Kai sets out to find the Rider and discovers a shocking secret: the Rider is actually the Harbinger of Famine. And Kai? Not as human as she thought. Now, Kai will have to face down the Harbinger and uncover the link between herself and the secret war before her brother gets sent for dehumanization. 
Equal parts sci fi and fantasy, HARBINGER is complete at 75,000 words. An excerpt from HARBINGER also won first place in the San Francisco RWA Heart-to-Heart contest in the YA category, and Adam Wilson at Harlequin Teen expressed interest in seeing the full manuscript. He informed me that while he recently moved to Simon&Schuster, he would still like to see the manuscript and wants to forward it to Harlequin Teen. 
I included the first chapter below. Thank you so much for your interest, and I'm very much looking forward to hearing from you.
This is interesting because there's a referral in the first line. It's important that if you use a referral that it's a real referral though. Every once in a while I get a query with a referral from one of my clients--and the client has no idea who the author is. So don't lie--you might get caught.

Lori's referral was in fact true and I was very happy to receive her query.

What I love about this query is that it's a really great example for a fantasy novel--or any novel with a lot of worldbuilding. Rather than start with her main character, Lori starts with a problem in a way that grounds me in the world: People are disappearing in the city of Ninurta.

This query is predominantly about Kai. I get a strong sense of her personality and who she is in this world (and what she can do!) in a very quick span. Obviously this is a fantasy world, but it's Kai and her missing brother that I'm most interested in.

Now the title of this novel changed and in revisions it became much more of a straight fantasy, but it's now called Gates of Thread and Stone and will be released in August!


Monday, July 7, 2014

Ask Me Anything: Comp Titles

Here's the question:
I'd like to offer comps in my query, but (honestly) I haven't read anything like my story in same or similar genres. How close do comps have to be?

Here are my thoughts:

I sort of hate this question. (It's not your fault, don't worry)

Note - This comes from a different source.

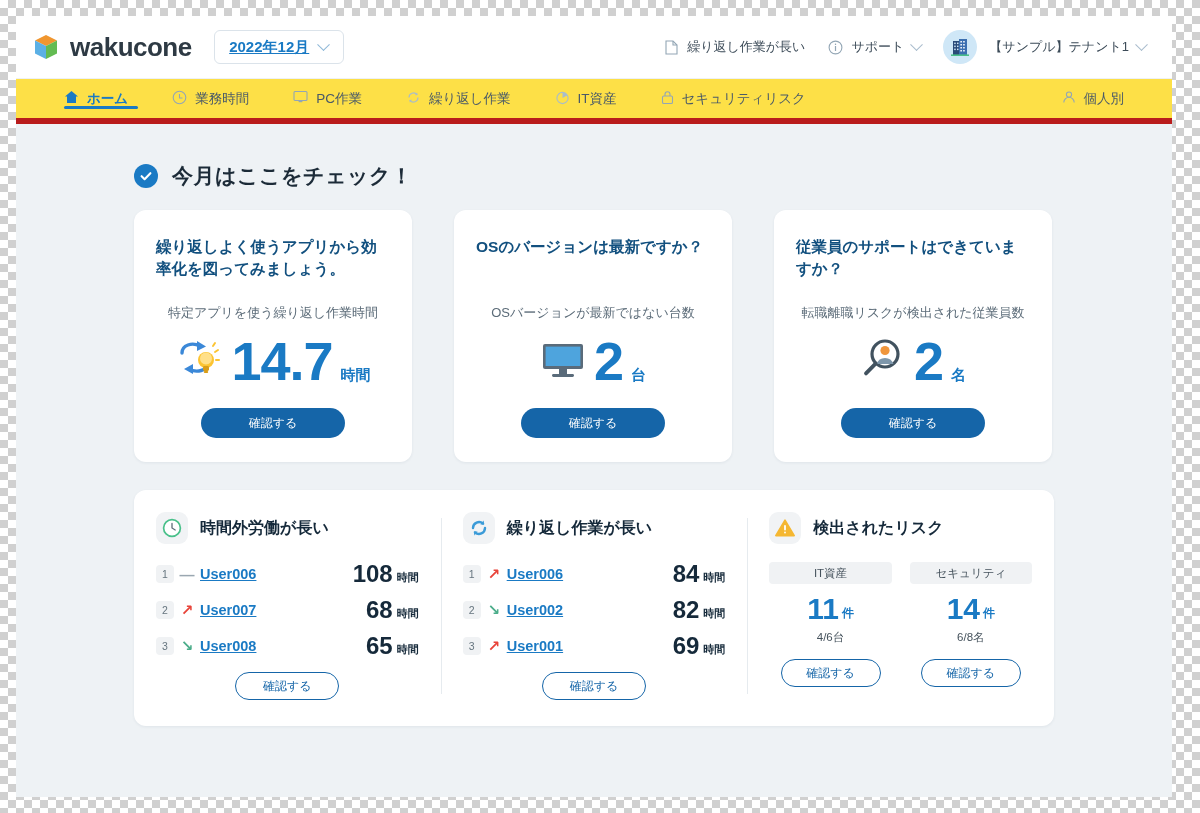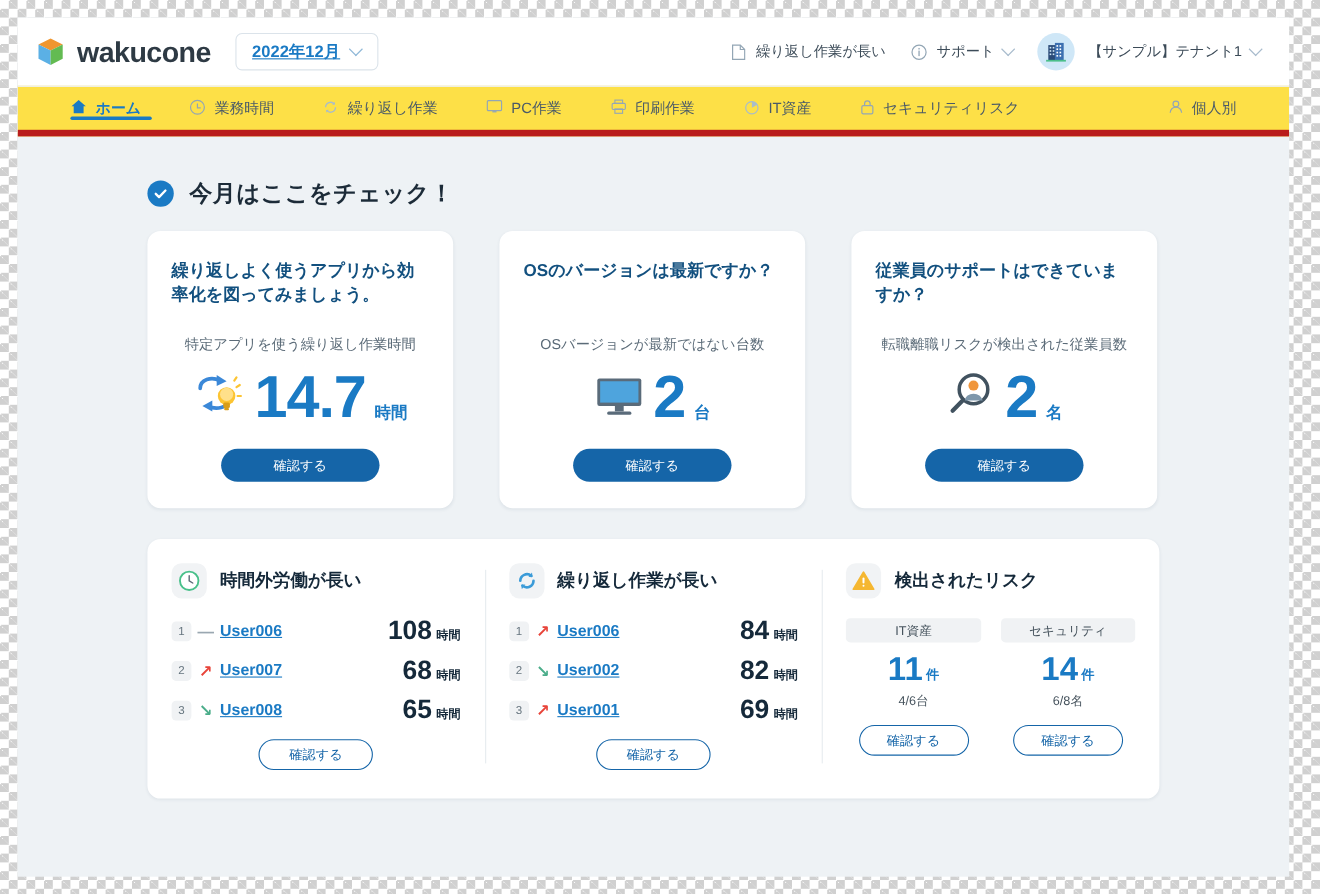"繰り返し作業" div.nav-item { order: before "PC作業" -> after "PC作業" }
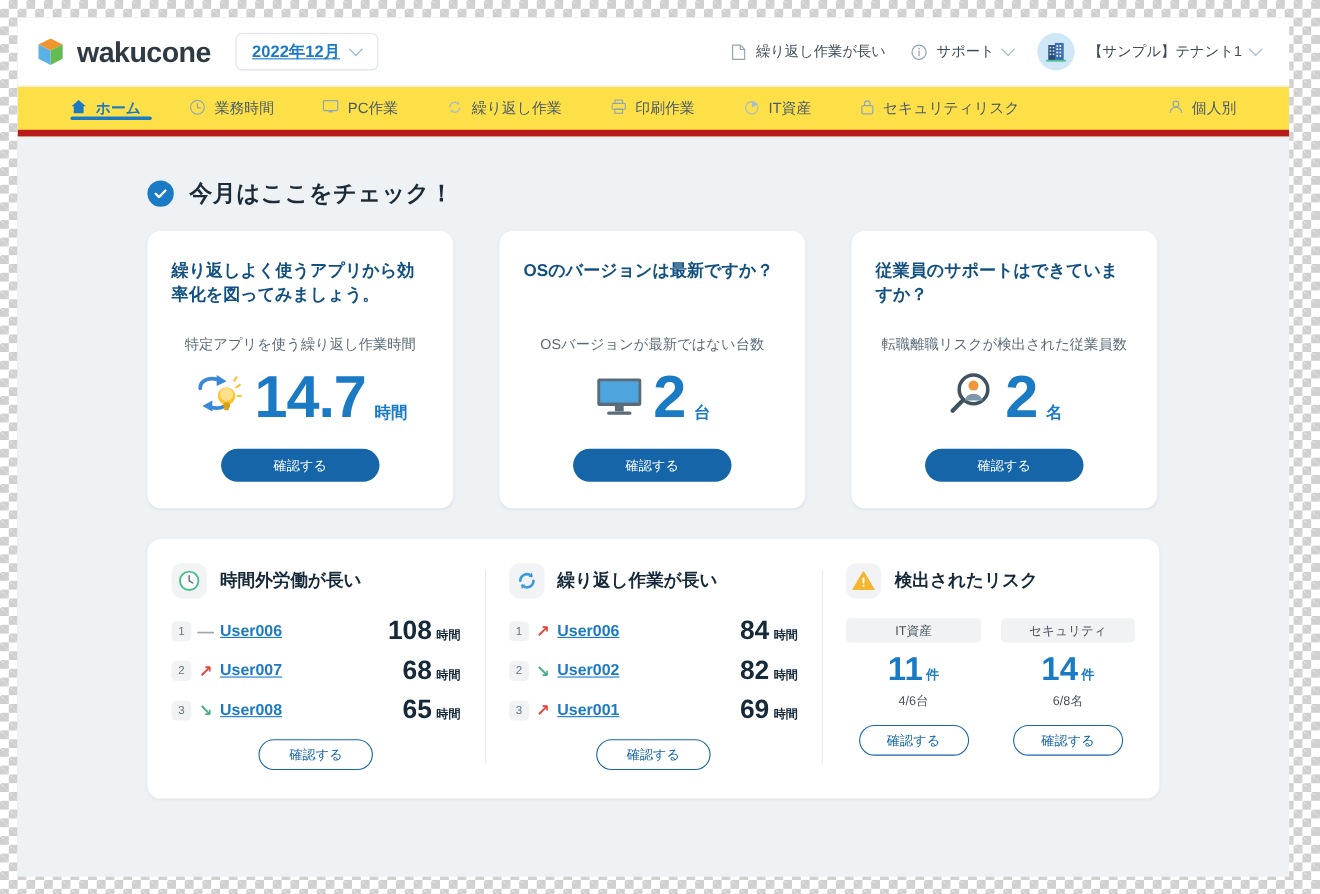"印刷作業" div.nav-item { html: <div> <span> <svg> <rect></rect> <rect></rect> <rect></rect> </svg> </span> <span>印刷作業</span> </div> -> none }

But here's the thing. There's a huge problem with saying you haven't ready anything like your story. Taken literally, this means you're not very well read. OR there's nothing out there for a reason.

I'm betting that what's actually happening is that you're a little too focused on comps and not thinking about it quite right. So that's what I'm going to address. You don't have to have a THIS MEETS THAT comparison (like Graceling meets The Selection which is how I pitched Victoria Aveyard's upcoming novel RED QUEEN).

Instead you can have a "For fans of THIS and THAT" comparison. (For Love and Other Theories by Alexis Bass, I pitched it for fans of Sara Zarr and Nina LaCour).

So. Think about audience:

Who is going to read your book?

Fans of what books/authors will also be a fan of you/your book?


Cross off books and authors that have surpassed the mainstream tipping point and become a franchise (like Harry Potter, Twilight, Divergent, Hunger Games, John Green, etc). Those are exceptions since they're read by the non-reader population.

You have to be able to come up with something in terms of a comp. Otherwise, you're book is too different and won't have an audience.

Tuesday, July 1, 2014

Ask Me Anything: The Slush Pile

The question:

I hear a lot of mixed things about slush piles. What is the real, behind-the-scenes story of the submissions process? :)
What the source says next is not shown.